◆ **Given entries**

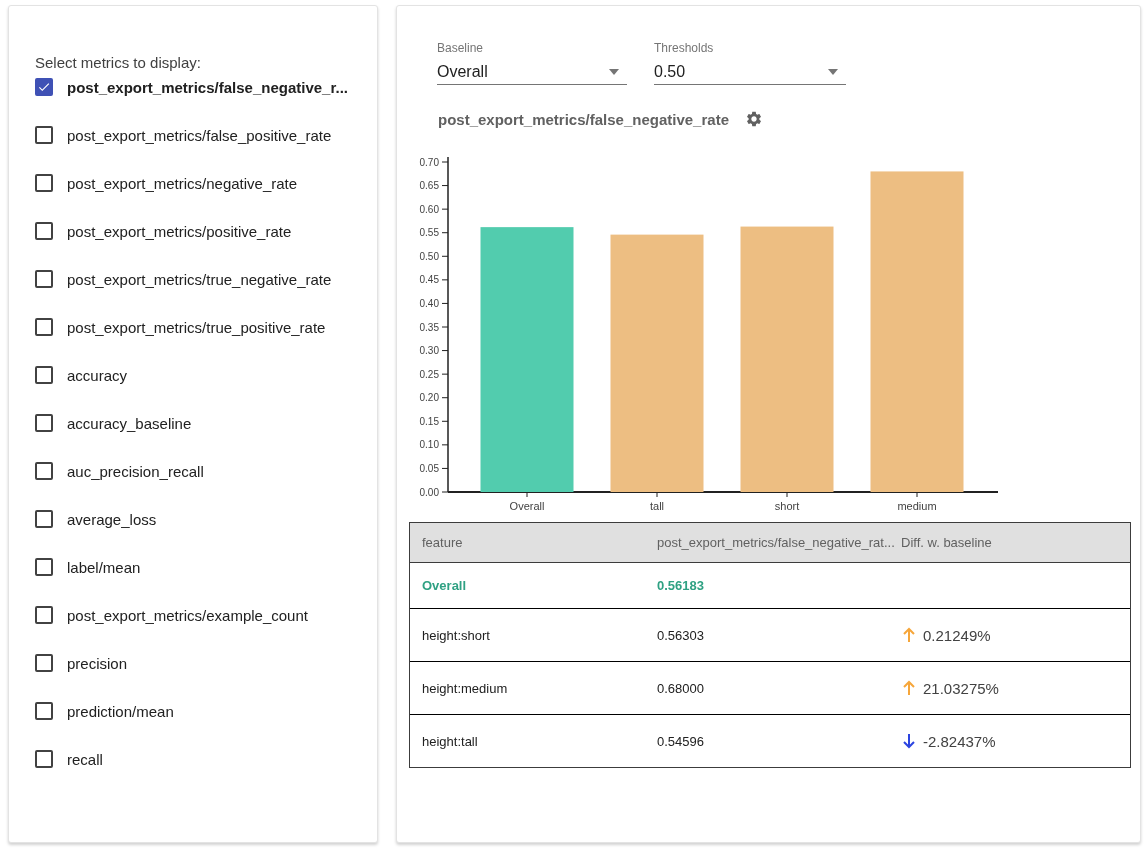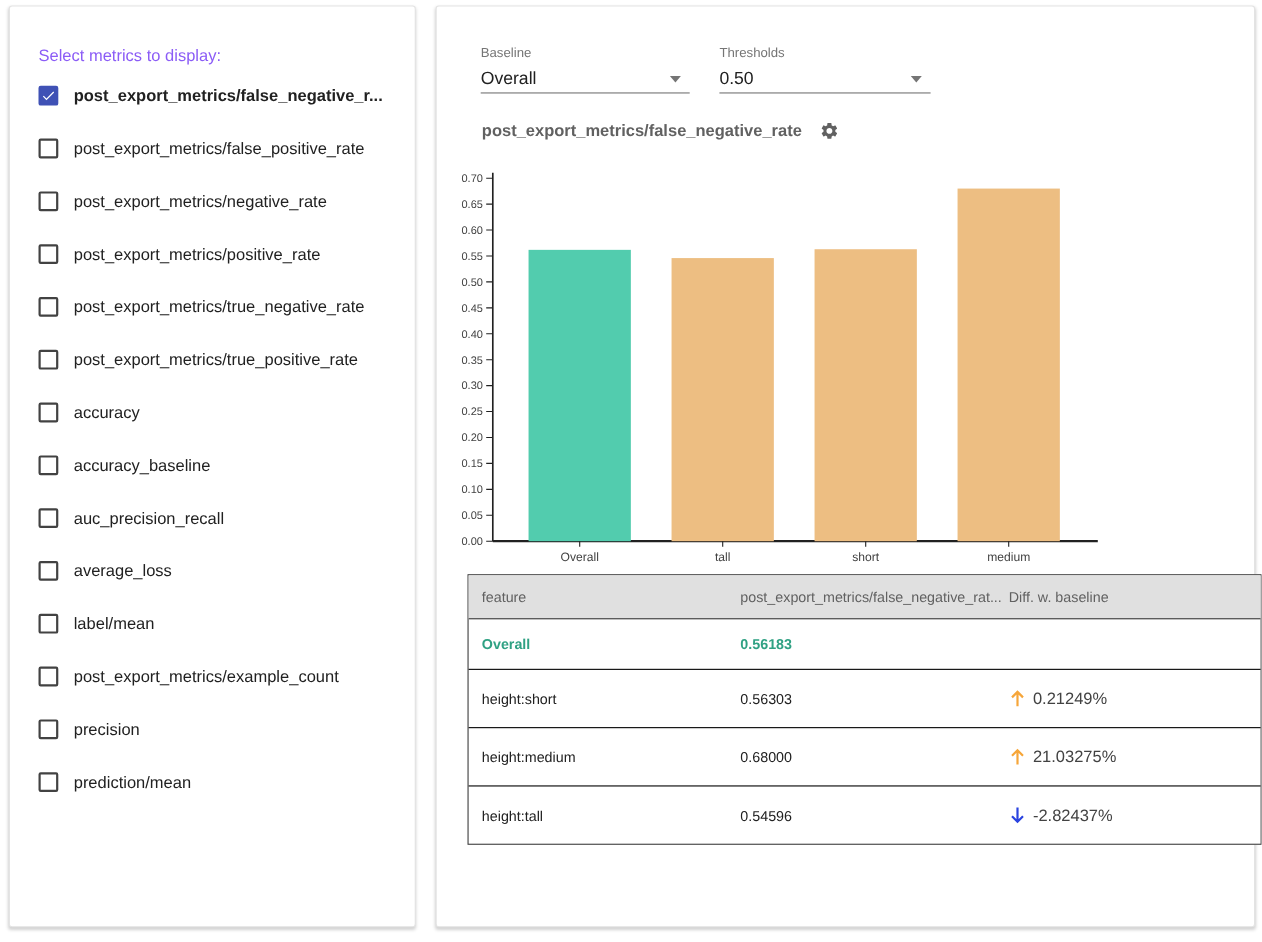--- a/index.html
+++ b/index.html
@@ -8,21 +8,21 @@
 
   .card {
     position:absolute; top:5px; background:#ffffff;
     border:1px solid #e3e3e3; border-radius:3px;
     box-shadow:0 2px 3px rgba(0,0,0,0.18);
   }
   .left-card  { left:8px;   width:370px; height:838px; }
   .right-card { left:396px; width:745px; height:838px; }
 
   
-  .sidebar-title { position:absolute; left:26px; top:36px; font-size:15px; color:#8b5cf6; }
+  .sidebar-title { position:absolute; left:26px; top:48px; font-size:15px; color:#404040; }
   .metric-list { position:absolute; left:0; top:57px; width:100%; }
   .metric-row { height:48px; display:flex; align-items:center; padding-left:26px; cursor:pointer; }
   .checkbox {
     width:18px; height:18px; border:2px solid #424242; border-radius:2px;
     flex:0 0 auto; display:flex; align-items:center; justify-content:center; background:#fff;
   }
   .checkbox.checked { background:#3F51B5; border-color:#3F51B5; }
   .checkbox svg { display:block; }
   .metric-label { margin-left:14px; font-size:15px; color:#212121; white-space:nowrap; }
   .metric-row.checked-row .metric-label { font-weight:bold; }
@@ -48,21 +48,21 @@
   .chart-title { font-size:15px; font-weight:bold; color:#616161; }
   .gear { margin-left:16px; width:18px; height:18px; cursor:pointer; }
   .gear svg { display:block; }
 
   
   #chart { position:absolute; left:0; top:141px; width:630px; height:375px; }
   #chart text { font-family:"Liberation Sans", sans-serif; fill:#424242; }
 
   
   .mtable {
-    position:absolute; left:28px; top:516px; width:722px;
+    position:absolute; left:12px; top:516px; width:722px;
     border:1px solid #3c3c3c; background:#fff;
   }
   .trow { display:grid; grid-template-columns:247px 238px 1fr; align-items:center; }
   .trow.thead { height:40px; background:#e0e0e0; border-bottom:1px solid #3c3c3c; }
   .trow.thead .tcell { font-size:13px; color:#616161; }
   .trow.tbody { height:53px; border-top:1px solid #000000; }
   .trow.tbody.baseline { height:45px; border-top:none; }
   .tcell { font-size:13px; color:#212121; white-space:nowrap; overflow:hidden; }
   .tcell.c1 { padding-left:12px; }
   .tcell.c3 { padding-left:6px; display:flex; align-items:center; }
@@ -130,20 +130,24 @@
           <span class="checkbox"></span>
           <span class="metric-label">post_export_metrics/example_count</span>
         </div>
         <div class="metric-row">
           <span class="checkbox"></span>
           <span class="metric-label">precision</span>
         </div>
         <div class="metric-row">
           <span class="checkbox"></span>
           <span class="metric-label">prediction/mean</span>
+        </div>
+        <div class="metric-row">
+          <span class="checkbox"></span>
+          <span class="metric-label">recall</span>
         </div>
       </div>
   </aside>
 
   <main class="card right-card">
 
     <div class="select-block baseline">
       <div class="select-label">Baseline</div>
       <div class="select-value-row">
         <span class="select-value">Overall</span>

◆ **What you should do**
Count how many lines of the data include the word "padding". Your reply should be that number alone.

◆ **Exercise output**
3